По утрам я занимался перекладыванием бумажек в библиотеке или печатал на машинке короткие заметки для многочисленных бюллетеней. Днем, борясь с мучительной зевотой, торчал в зале прилетов аэропорта Хитроу, прижимая к груди табличку с именем очередного нашего гостя. Допустим, Льюис Нкози. Или Деннис Брутус.
Я — курьер и фактотум общества. Я показывал гостям достопримечательности Лондона. Я водил их в кафе, пил с ними чай, за который платил из своих карманных денег. Напоминал им о графике мероприятий. Вовремя приводил в конференц-зал.
Всякий раз, поднимаясь по белой лестнице к входной двери, наш очередной выступающий обязательно останавливался перед неброской медной табличкой и хмурил брови. Меня неизменно изумляло, каким образом обществу удается привлекать в свои стены ораторов. Ни один из них, входя в холл, украшенный изображениями магнолий, не испытывал по этому поводу радости. Что им такого наобещали? Они молча следовали за мной по лестнице в лекционные залы, внимательно рассматривая все вокруг. Вид у них был такой, будто они пробудились от колдовского сна.
Джошуа Нкомо. Агостиньо Нето. Лидер АНК Оливер Тамбо. Холден Роберто в последнюю минуту отказался приехать. Из-за болезни, гриппа, я так и не увидел Бенедикто Киванука. Много лет спустя Иди Амин прикажет его казнить. Причина? Киванука отказался вынести обвинительные приговоры тем, кто оказался не по нутру диктатору. Глава Гвинеи-Бисау Амилкар Кабрал говорил так тихо, что я не мог расслышать его слов со своего места.

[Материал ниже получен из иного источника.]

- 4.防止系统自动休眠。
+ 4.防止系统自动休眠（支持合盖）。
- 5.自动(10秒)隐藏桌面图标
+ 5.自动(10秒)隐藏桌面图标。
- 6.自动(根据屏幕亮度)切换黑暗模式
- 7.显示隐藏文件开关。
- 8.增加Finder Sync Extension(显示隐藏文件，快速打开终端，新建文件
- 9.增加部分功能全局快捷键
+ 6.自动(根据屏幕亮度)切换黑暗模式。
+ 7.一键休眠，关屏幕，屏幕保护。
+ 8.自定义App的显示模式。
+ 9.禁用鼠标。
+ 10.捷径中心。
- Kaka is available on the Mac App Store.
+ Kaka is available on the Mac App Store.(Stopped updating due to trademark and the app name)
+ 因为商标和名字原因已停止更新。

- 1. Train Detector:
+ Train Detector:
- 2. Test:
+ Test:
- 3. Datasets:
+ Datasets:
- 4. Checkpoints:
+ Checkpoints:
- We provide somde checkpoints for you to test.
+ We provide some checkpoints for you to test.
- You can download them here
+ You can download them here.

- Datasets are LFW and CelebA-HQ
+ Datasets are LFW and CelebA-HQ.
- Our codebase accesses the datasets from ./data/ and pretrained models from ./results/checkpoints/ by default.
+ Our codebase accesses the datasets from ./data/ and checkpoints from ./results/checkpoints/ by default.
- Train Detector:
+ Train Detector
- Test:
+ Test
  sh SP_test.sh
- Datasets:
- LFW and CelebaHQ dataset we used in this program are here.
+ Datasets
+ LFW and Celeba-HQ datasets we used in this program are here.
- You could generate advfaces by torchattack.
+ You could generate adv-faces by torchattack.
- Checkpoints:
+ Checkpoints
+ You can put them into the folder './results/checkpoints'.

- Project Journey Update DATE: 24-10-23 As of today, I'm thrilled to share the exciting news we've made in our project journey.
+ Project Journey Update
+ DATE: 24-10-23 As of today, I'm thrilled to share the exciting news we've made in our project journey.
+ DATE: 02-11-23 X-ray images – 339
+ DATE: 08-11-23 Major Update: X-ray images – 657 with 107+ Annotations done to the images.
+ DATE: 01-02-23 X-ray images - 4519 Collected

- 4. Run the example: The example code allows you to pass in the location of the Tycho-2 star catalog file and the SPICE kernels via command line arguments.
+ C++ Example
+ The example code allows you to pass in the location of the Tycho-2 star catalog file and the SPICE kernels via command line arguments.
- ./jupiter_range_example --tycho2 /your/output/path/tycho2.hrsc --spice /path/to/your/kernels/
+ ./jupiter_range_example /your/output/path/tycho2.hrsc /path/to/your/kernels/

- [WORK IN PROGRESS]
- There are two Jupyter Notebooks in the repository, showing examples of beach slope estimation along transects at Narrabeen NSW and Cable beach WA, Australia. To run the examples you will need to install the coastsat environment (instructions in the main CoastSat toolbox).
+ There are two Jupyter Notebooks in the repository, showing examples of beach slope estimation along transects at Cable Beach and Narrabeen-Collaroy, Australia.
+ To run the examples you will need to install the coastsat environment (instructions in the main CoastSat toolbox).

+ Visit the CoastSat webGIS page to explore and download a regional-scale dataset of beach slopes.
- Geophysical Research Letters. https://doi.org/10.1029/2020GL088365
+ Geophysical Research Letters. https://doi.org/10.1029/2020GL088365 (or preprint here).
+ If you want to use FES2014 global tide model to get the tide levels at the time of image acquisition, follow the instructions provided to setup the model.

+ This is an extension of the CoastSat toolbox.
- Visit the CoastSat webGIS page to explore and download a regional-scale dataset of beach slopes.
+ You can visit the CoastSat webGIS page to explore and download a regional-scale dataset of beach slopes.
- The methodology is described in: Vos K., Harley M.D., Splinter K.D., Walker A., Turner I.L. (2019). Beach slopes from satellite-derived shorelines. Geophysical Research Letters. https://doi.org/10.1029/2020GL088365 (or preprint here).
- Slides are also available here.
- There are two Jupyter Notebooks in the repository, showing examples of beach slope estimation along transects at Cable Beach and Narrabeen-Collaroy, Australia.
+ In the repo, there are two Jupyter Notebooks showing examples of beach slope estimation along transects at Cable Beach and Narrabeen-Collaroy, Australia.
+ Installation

В отличие от Джоша и его команды наши докладчики, будущие президенты и государственные деятели в изгнании, в своих строгих методистских галстуках выглядели на редкость зрелыми личностями.
Каталайо рассказывает собравшимся, что в двадцатипятилетием возрасте шведские миссионеры организовали ему стипендию, хотя до этого он окончил разве что начальную школу. Тем самым они вырвали его из глухой провинции и поместили в среднюю школу имени Дугласа Лейна Смита в Лемане, в северном Трансваале. Именно здесь Каталайо наткнулся на книгу, которая оказалась тяжелее и внушительнее, чем любой фолиант, который когда-либо попадал ему в руки, включая Библию. Книга была настолько огромна, что ее издали в двух томах — «А — К» и «Л — Я».
— Помню, как я учился читать по-английски по этой книге. Подумать только, учиться английскому языку по философскому словарю! Даже не верится.
Считается, что анархистов политика не интересует. Однако эти удручающе серьезные африканцы с их войнами приводили в ужас моих друзей из Холланд-парка. Каким революционным изменениям в человеческих отношениях могут дать жизнь какие-то там политики с их допотопным идеологическим багажом и неотличимыми друг от друга лидерами? Джош, старейшина Холланд-парка, напрасно пытался наставить меня на путь истинный. «Что такое наши действия, наши захваты, наши тщательно отрепетированные „ситуации“, как не попытки разрушить диалектическую связь между собственностью и частной жизнью, попытки уничтожить эту наркотизирующую диалектику, из которой некогда возникло само государство?» Вот такими риторическим дубинками он наносил мне удары.
Мы с Ноем понимали, что время проходит, что, нарядившись в костюм Санта Клауса и придя в отдел игрушек универмага «Селфриджес», ничего не добьешься, что наша халупа медленно, но верно приходит в упадок. Видя безнадежность перспектив, Ной признался мне, что, узнав про нашу совместную жизнь с Деборой, некоторые давние обитатели коммуны начинали запираться в ванной для занятий долгой и критической самооценкой перед зеркалом.
Когда я спросил Ноя, почему он все-таки остался, тот ответил:
— Меняться трудно. Мы надеваем клоунские костюмы и заставляем других почувствовать себя дураками, и что? Народ как любил теплый клозет, так и продолжает любить, даже больше прежнего.
Он нашел способ освободиться от риторики обитателей колонии. Модные словечки оставались на своих местах, однако грамматика старого дискуссионного клуба оплетала их подобно виноградной лозе. Было приятно услышать, что Ной снова говорит так, как и раньше. Вместе с тем я понимал, что наша дружба что-то утратила и ей уже не быть прежней. Слишком долго Хейден был на побегушках у кого-то еще. Я больше не мог смотреть на него с пиететом, а как только почтение исчезло, то нас практически ничего уже не связывало. Дебора попросила меня не говорить Ною о его ребенке, и мне не стоило особых усилий выполнить ее просьбу. Я сделал то, что в данной ситуации считал единственно правильным: желания Деборы — превыше всего.